# Work required
A faithful copy of the entries is needed, one that leaves out the pictures.

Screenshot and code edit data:
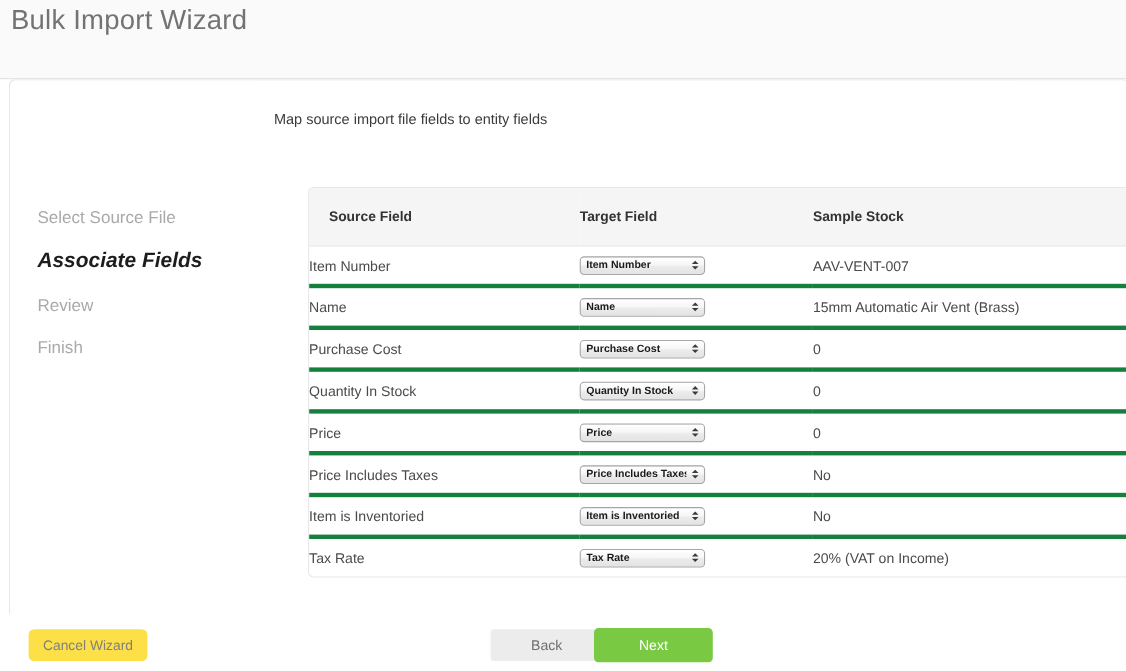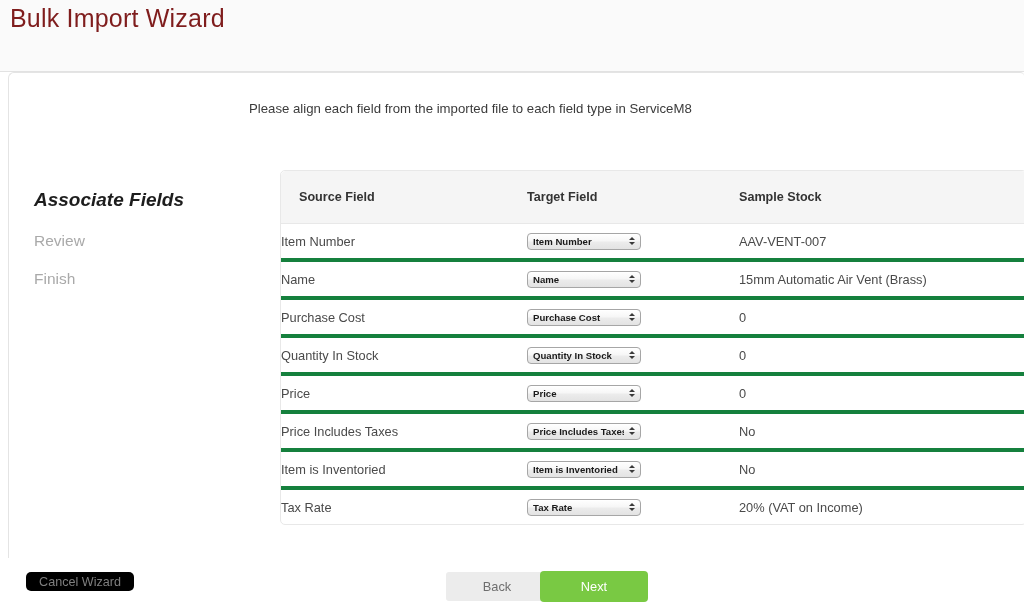--- a/index.html
+++ b/index.html
@@ -22,21 +22,21 @@
     border-bottom: 1px solid #e2e2e2;
     box-sizing: border-box;
     position: relative;
   }
   .page-title {
     position: absolute;
     left: 10px;
     top: 4px;
     font-size: 25px;
     font-weight: 400;
-    color: #7f1d1d;
+    color: #737373;
     letter-spacing: 0.2px;
   }
 
   
   .wizard-card {
     position: absolute;
     left: 8px;
     top: 72px;
     width: 1016px;
     height: 486px;
@@ -193,22 +193,22 @@
     font-family: "Liberation Sans", sans-serif;
     cursor: pointer;
     box-sizing: border-box;
     padding: 0;
   }
   .btn-cancel {
     position: absolute;
     left: 26px;
     top: 572px;
     width: 108px;
-    height: 19px;
-    background: #000000;
+    height: 29px;
+    background: #fde047;
     border-radius: 5px;
     color: #7f7f7f;
     font-size: 12.6px;
   }
   .btn-back {
     position: absolute;
     left: 446px;
     top: 572px;
     width: 102px;
     height: 29px;
@@ -232,21 +232,21 @@
 </head>
 <body>
 
 <div class="page-header">
   <div class="page-title">Bulk Import Wizard</div>
 </div>
 
 <div class="wizard-card">
 
   <div class="instructions">
-    <div class="instruction-line">Please align each field from the imported file to each field type in ServiceM8</div>
+    <div class="instruction-line">Map source import file fields to entity fields</div>
   </div>
 
   <div class="map-table">
     <table>
       <thead>
         <tr>
           <th class="col-source">Source Field</th>
           <th class="col-target">Target Field</th>
           <th class="col-sample">Sample Stock</th>
         </tr>
@@ -316,20 +316,21 @@
                 </span></div></td>
             <td class="cell-sample">20% (VAT on Income)</td>
           </tr>
         </tbody>
     </table>
   </div>
 
 </div>
 
 <div class="steps">
+  <div class="step">Select Source File</div>
   <div class="step is-active">Associate Fields</div>
   <div class="step">Review</div>
   <div class="step">Finish</div>
 </div>
 
 <button class="btn btn-cancel">Cancel Wizard</button>
 <button class="btn btn-back">Back</button>
 <button class="btn btn-next" style="background: rgb(121, 201, 67);">Next</button>
 
 </body></html>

# Solution
--- a/index.html
+++ b/index.html
@@ -22,21 +22,21 @@
     border-bottom: 1px solid #e2e2e2;
     box-sizing: border-box;
     position: relative;
   }
   .page-title {
     position: absolute;
     left: 10px;
     top: 4px;
     font-size: 25px;
     font-weight: 400;
-    color: #7f1d1d;
+    color: #737373;
     letter-spacing: 0.2px;
   }
 
   
   .wizard-card {
     position: absolute;
     left: 8px;
     top: 72px;
     width: 1016px;
     height: 486px;
@@ -193,22 +193,22 @@
     font-family: "Liberation Sans", sans-serif;
     cursor: pointer;
     box-sizing: border-box;
     padding: 0;
   }
   .btn-cancel {
     position: absolute;
     left: 26px;
     top: 572px;
     width: 108px;
-    height: 19px;
-    background: #000000;
+    height: 29px;
+    background: #fde047;
     border-radius: 5px;
     color: #7f7f7f;
     font-size: 12.6px;
   }
   .btn-back {
     position: absolute;
     left: 446px;
     top: 572px;
     width: 102px;
     height: 29px;
@@ -232,21 +232,21 @@
 </head>
 <body>
 
 <div class="page-header">
   <div class="page-title">Bulk Import Wizard</div>
 </div>
 
 <div class="wizard-card">
 
   <div class="instructions">
-    <div class="instruction-line">Please align each field from the imported file to each field type in ServiceM8</div>
+    <div class="instruction-line">Map source import file fields to entity fields</div>
   </div>
 
   <div class="map-table">
     <table>
       <thead>
         <tr>
           <th class="col-source">Source Field</th>
           <th class="col-target">Target Field</th>
           <th class="col-sample">Sample Stock</th>
         </tr>
@@ -316,20 +316,21 @@
                 </span></div></td>
             <td class="cell-sample">20% (VAT on Income)</td>
           </tr>
         </tbody>
     </table>
   </div>
 
 </div>
 
 <div class="steps">
+  <div class="step">Select Source File</div>
   <div class="step is-active">Associate Fields</div>
   <div class="step">Review</div>
   <div class="step">Finish</div>
 </div>
 
 <button class="btn btn-cancel">Cancel Wizard</button>
 <button class="btn btn-back">Back</button>
 <button class="btn btn-next" style="background: rgb(121, 201, 67);">Next</button>
 
 </body></html>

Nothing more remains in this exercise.